Required work:
Once you have read the data below, print all of it exactly.

Exercise material:
Start of Block
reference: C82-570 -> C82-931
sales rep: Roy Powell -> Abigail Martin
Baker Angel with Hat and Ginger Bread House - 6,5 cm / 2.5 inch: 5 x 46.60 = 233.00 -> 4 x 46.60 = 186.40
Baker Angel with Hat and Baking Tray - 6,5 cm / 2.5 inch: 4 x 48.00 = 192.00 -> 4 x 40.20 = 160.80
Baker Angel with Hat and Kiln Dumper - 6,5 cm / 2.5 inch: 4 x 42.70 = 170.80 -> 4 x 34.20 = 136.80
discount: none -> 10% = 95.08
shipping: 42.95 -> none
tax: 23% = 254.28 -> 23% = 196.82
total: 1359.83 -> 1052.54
End of Block
Task solution:
reference: C82-570 -> C82-931
sales rep: Roy Powell -> Abigail Martin
Baker Angel with Hat and Ginger Bread House - 6,5 cm / 2.5 inch: 5 x 46.60 = 233.00 -> 4 x 46.60 = 186.40
Baker Angel with Hat and Baking Tray - 6,5 cm / 2.5 inch: 4 x 48.00 = 192.00 -> 4 x 40.20 = 160.80
Baker Angel with Hat and Kiln Dumper - 6,5 cm / 2.5 inch: 4 x 42.70 = 170.80 -> 4 x 34.20 = 136.80
discount: none -> 10% = 95.08
shipping: 42.95 -> none
tax: 23% = 254.28 -> 23% = 196.82
total: 1359.83 -> 1052.54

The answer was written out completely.